Good luck! Lots of time and money ahead of you!


----------



## w8tnonu22 (Feb 3, 2009)

Yeah I would ditch the lift. I honetly would spend that money in stretching it a little a little if anything. That would help you way more than a lift. A lot of people want to put big lifts and biggest tires, but that's not necessary. 29.5's or 30's are good. Any bigger, your just robbing your power in mud racing. Your also going to want to get rid of anything that will drag in the water like floorboards, cv guards, etc. Gotta have the crush locs as well.


----------



## KMKjr (Jan 9, 2009)

I'd say get a second job first!!

Cause your gonna spend some $$$$$$$$$$$$$$$$$$$$$$$!


----------



## usmctadpole (Feb 23, 2009)

yea, at the most all I want is HL spring, and a 2" lift with like 29.5" laws. But yall dont think I should take weight off the bike? Like I want to do all new plastics guards in the front or should I do the dimond plate....there is not much more weigh there to go with dimond plate over the plastic but it is like 3x the price....


----------



## usmctadpole (Feb 23, 2009)

oh and can anyone tell me if the new 08 bumpers will go on the earlier bike like 07 06 I would like that lime green bumper to match my bike


----------



## Polaris425 (Dec 16, 2004)

I'd stay away from big lifts. If you want to be competitive, get crushlocs, some laws or edls, and some special clutching  and some hi-comp pistons & cams & a crank. If you want to race in the top (pro) class then drop the 840 or bigger in it and add some spray and get with it.


----------



## usmctadpole (Feb 23, 2009)

sounds like a long road aheah, but I will do as much as I can when I can. Where can I find the crush locks and what are really good engine componets to use when building it. I want to be able to trail ride all I want allso....You All are so much help, Really!


----------



## w8tnonu22 (Feb 3, 2009)

I wouldn't put any guards on the front. As far as weight your going to have to add it to keep it on the bottom. It's a little different than drag racing where you would lighten the load.


----------



## superbogger750 (Jan 8, 2009)

Good luck it took me aaround 6 to 7 months to get my bike dialed in last year but my bike does very well in the pits.You dont need no lift and get some crushlocks with a good tire also clutching is a big key to racing.


----------



## usmctadpole (Feb 23, 2009)

Ok but where can I get the crushlocks and where do I need to start with the clutching?


----------



## AUbruterider (Feb 9, 2009)

I would check the WTS section on HL for the crushloks... I think they're kind of pricey so if you can find a used set - thatd be your best bet. 

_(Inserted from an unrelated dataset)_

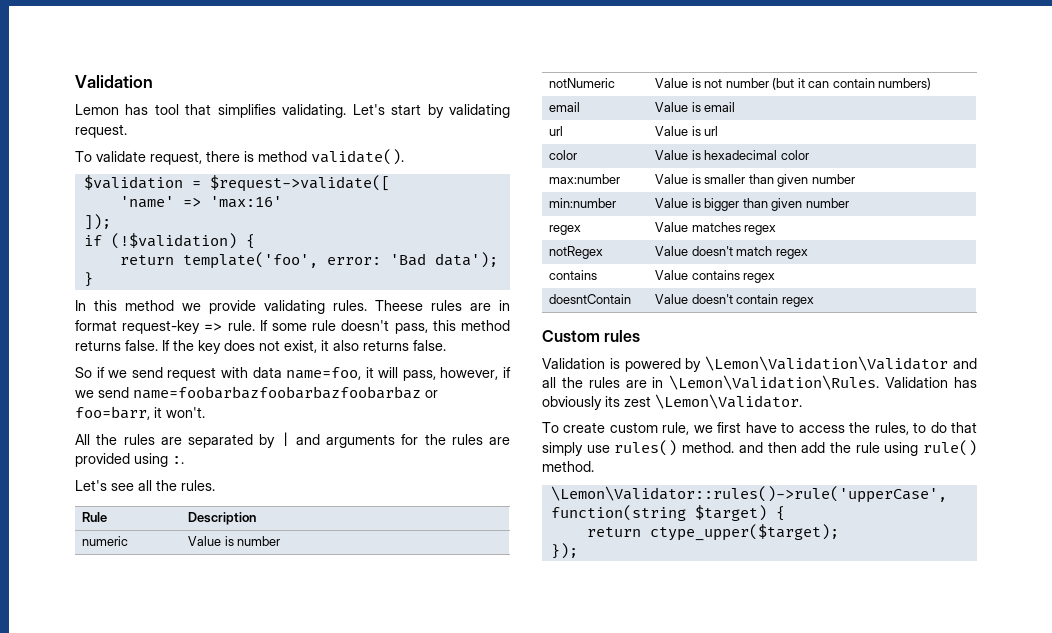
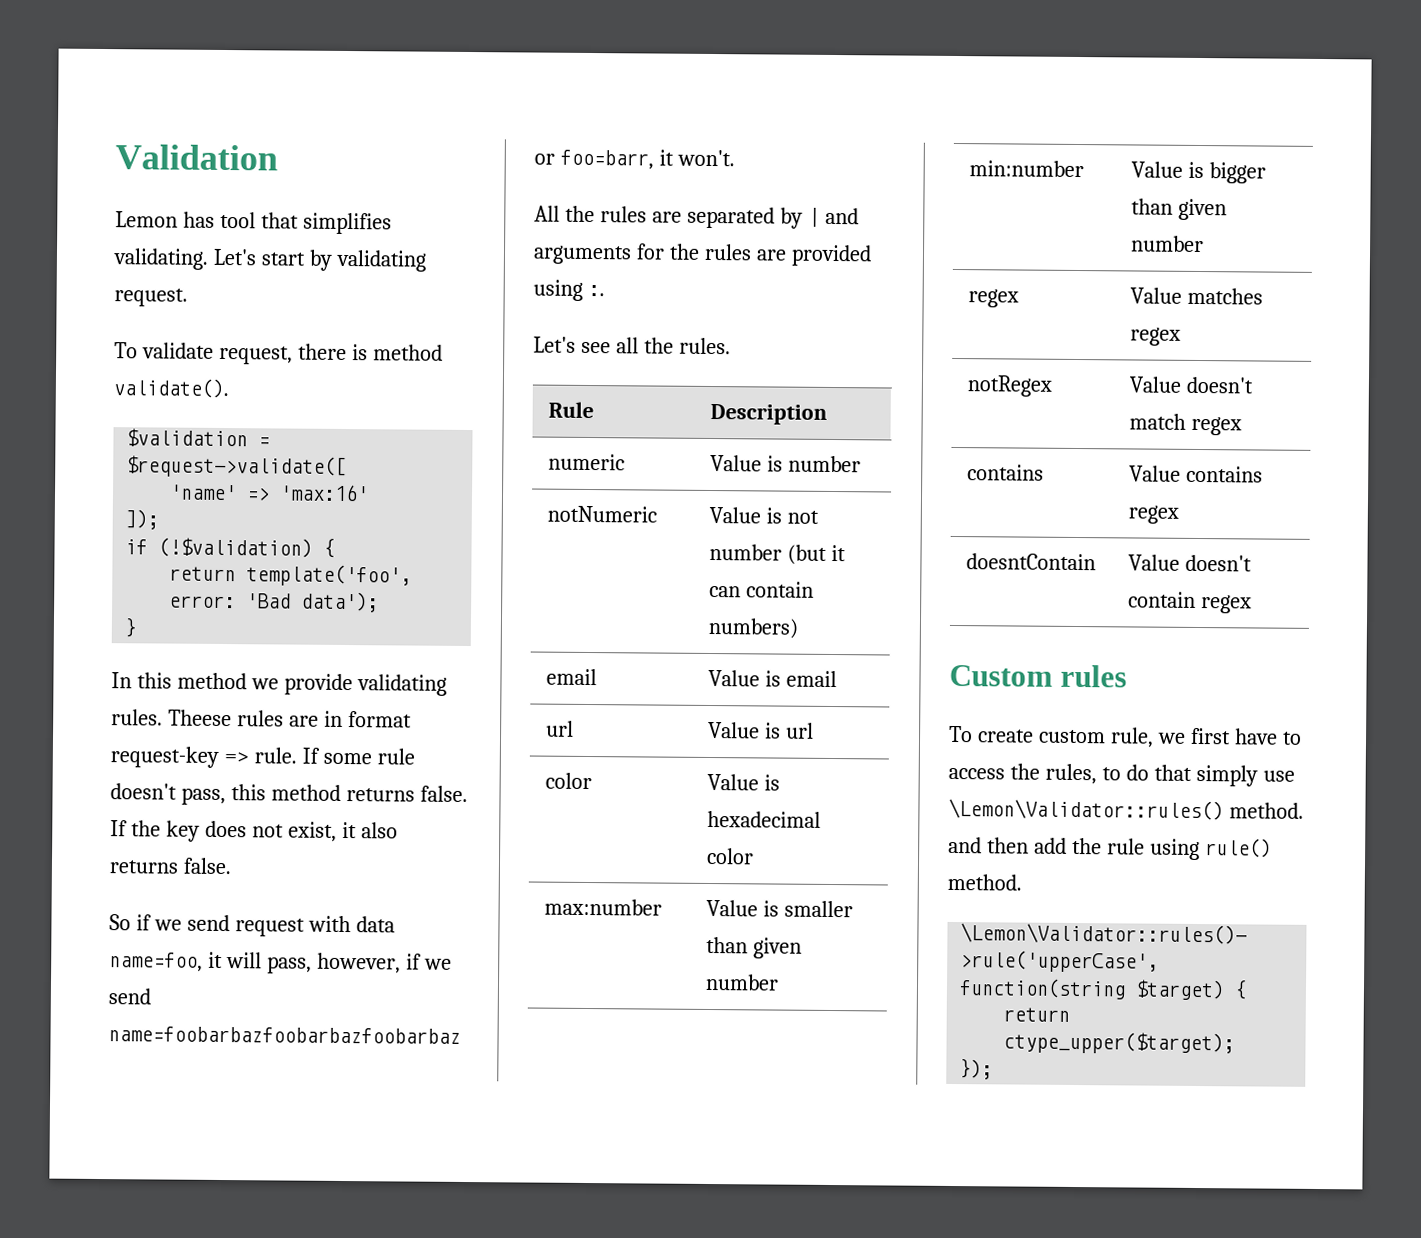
- Validation is powered by \Lemon\Validation\Validator and all the rules are in \Lemon\Validation\Rules. Validation has obviously its zest \Lemon\Validator.
- To create custom rule, we first have to access the rules, to do that simply use rules() method. and then add the rule using rule() method.
+ To create custom rule, we first have to access the rules, to do that simply use \Lemon\Validator::rules() method. and then add the rule using rule() method.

As for clutching - since you want to continue trail riding it - start with the vfj stage 3 work and determine what tires you want to run at the same time. CLutch springs is going to depend on tire size but if I were you I'd run the 28's with a red secondary and almond primary. The almond is going to give you about 1k - 1200 stall over stock. Now if it were a straight pit bike then I'd say up the primary some more but since you want to continue riding trails - start with the almond. 
I'd also change primary weights. I'm running 56g belly busters right now and I like them but I used to run 54's on my race bike and it performed very well. Weights are kind of pricey and lot of ppl dont change them out but I do. I've never had the dalton weights but they are adjustable so it may be worth ur while to get a set of those. That way you dont have soo much money tied up in them while ur tuning the bike. 
As for extra motor mods if you dont want to rebuild it right now - I'd say best bang for your buck is going to be some juice - I ran the boondocker. If you dont know how to set up/tune a bike with nitrous I would recommend taking it to one of the guys that will show you what they're doing and explain it to you so you know the setup (ur going to need to know it when something is not acting right).


----------



## Polaris425 (Dec 16, 2004)

Our sponsor White Rhino is making crushlocs by order.... He's kinda down and out right now w/ his back but, by the time you get ready to buy he can probably hook you up.

If you want to go into the motor, you can put in some 11.5:1 pistons and good Cams & still not have to race in the Pro Class. (At least by HL's rules last year) 

Clutching is something you just need to play with, but I'll try to help you get started there too.

Front end is gonna need a 50lb dumbell strapped to it haha....


----------



## KMKjr (Jan 9, 2009)

Did I hear a cha-ching somewhere in there?

If you don't mind me asking, how much $$ do you two have into your ride, not including damage and abuse.


----------



## AUbruterider (Feb 9, 2009)

I try not to add it up or think about it... hurts too much after you look back and see how much u've spent over time... but in the heat of building it - it doesnt matter. You just want it to run like a raped ape so u spend spend spend...


----------



## KMKjr (Jan 9, 2009)

AUbruterider said:


> run like a raped ape


That's funny!!

I just have to hid it from the wife, she thinks it cheaper than me playin' poker......lol


----------



## AUbruterider (Feb 9, 2009)

oh yeah - I've had to hide it before too... But I dont blame her - I've got an addiction when it comes to this and she knows that...


----------